L’Agence Nationale pour l’Amélioration des Conditions de Travail (ANACT) a publié une synthèse de son enquête : teletravail-en-confinement-les-premiers-chiffres-cles : après 2 mois de mise en ligne, la consultation a recueilli les réponses de 8675 personnes, 72% de femmes, 44% moins 45 ans, 56% du secteur privé, 41% travaillant dans une structure de plus de 500 personnes et 35% exercent une fonction managériale.

En bref

  • 67% des répondants déclarent disposer d’un environnement matériel adapté à la pratique du télétravail
  • 68% ont eut des objectifs adaptés ou redéfinis (résultats ou délais)
  • 61% seulement ont déclaré être en mesure de réaliser l’ensemble de leurs tâches ou missions habituelles dans ce contexte de télétravail
  • 48% ont le sentiment de travailler plus, 33% de travailler moins
  • 50% des répondants déclarent être plus fatigués qu’à l’ordinaire et 34% moins fatigués
  • 46% se sentent moins efficaces qu’à l’habitude, 35% plus efficaces
  • 43% déclarent que la situation n’a pas d’impact sur leur niveau d’engagement, tandis que 32% s’estiment plus engagés qu’habituellement et 25% moins engagés
  • 88% ont l’intention de télétravailler dans le futur.

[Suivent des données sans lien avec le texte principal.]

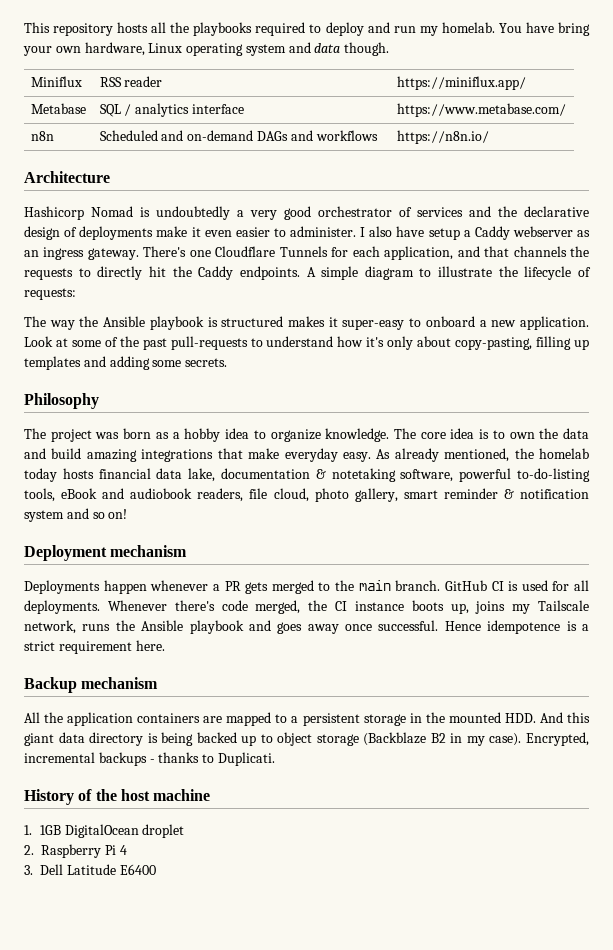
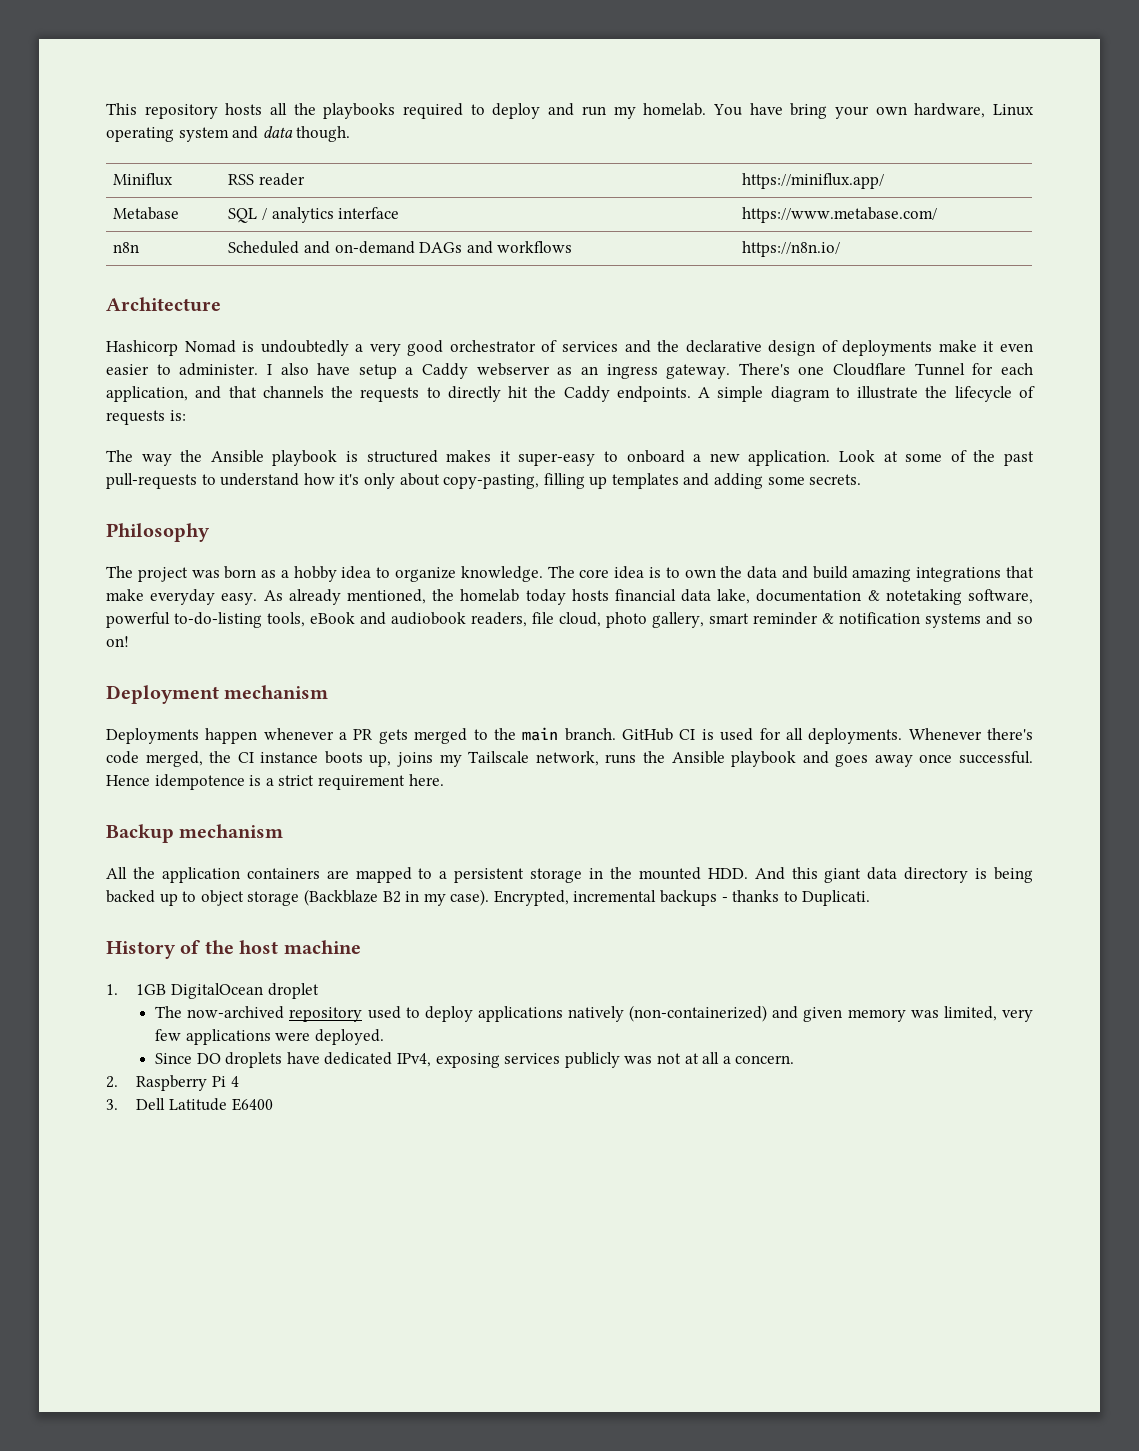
[279,246,328,257] Tunnels -> [914,363,965,376] Tunnel
[24,288,76,300] requests: -> [106,410,186,425] requests is:
[24,510,64,522] system -> [925,613,981,628] systems
(185, 831) none -> [155,1005,1033,1022] [155,1029,384,1045] [155,1052,795,1068] // The now-archived repository used to deploy applications natively (non-containerized) and given memory was limited, very few applications were deployed. // Since DO droplets have dedicated IPv4, exposing services publicly was not at all a concern.

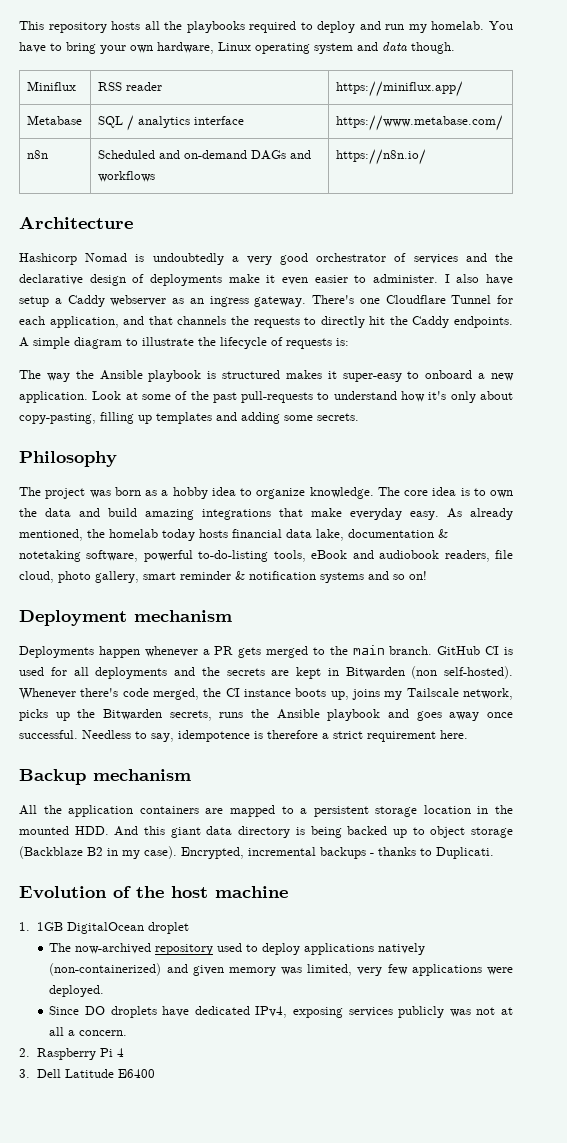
(783, 109) none -> [50,43,62,51] to
[808,728,903,744] deployments. -> [95,666,513,679] deployments and the secrets are kept in Bitwarden (non self-hosted).
(599, 758) none -> [19,709,212,721] picks up the Bitwarden secrets,
[106,775,150,786] Hence -> [82,730,174,742] Needless to say,
(262, 780) none -> [267,730,318,739] therefore
(583, 875) none -> [423,805,471,814] location
[106,941,176,959] History -> [19,886,107,899] Evolution

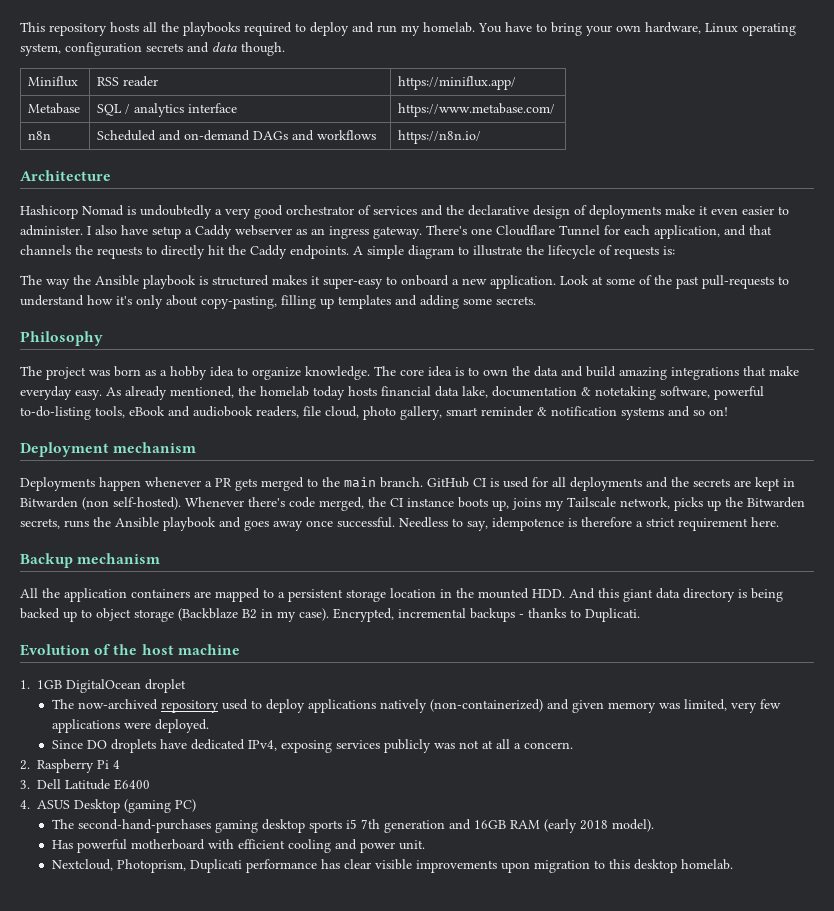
[314,43,353,54] system -> [20,42,183,56] system, configuration secrets
(155, 1073) none -> [20,799,196,813] [51,819,654,833] [51,839,425,853] [51,859,733,873] // 4. ASUS Desktop (gaming PC) // The second-hand-purchases gaming desktop sports i5 7th generation and 16GB RAM (early 2018 model). // Has powerful motherboard with efficient cooling and power unit. // Nextcloud, Photoprism, Duplicati performance has clear visible improvements upon migration to this desktop homelab.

La totalité de l’enquête est disponible https://www.anact.fr/file/9844/download

Télétravail : la COVID a changé la donne

« La pandémie a mis en place la plus grande expérience de télétravail jamais tentée, et les gens se sont rendu compte que ça marchait », estime Peter Cheese, directeur du Chartered Institute of Personnel and Development, l’organisme représentant les professions de ressources humaines au Royaume-Uni. Pour lui, c’est une évidence : « Nous sommes en train de vivre un changement de long terme. » Même une fois le Covid-19 sous contrôle, on ne reviendra pas au travail systématique au bureau.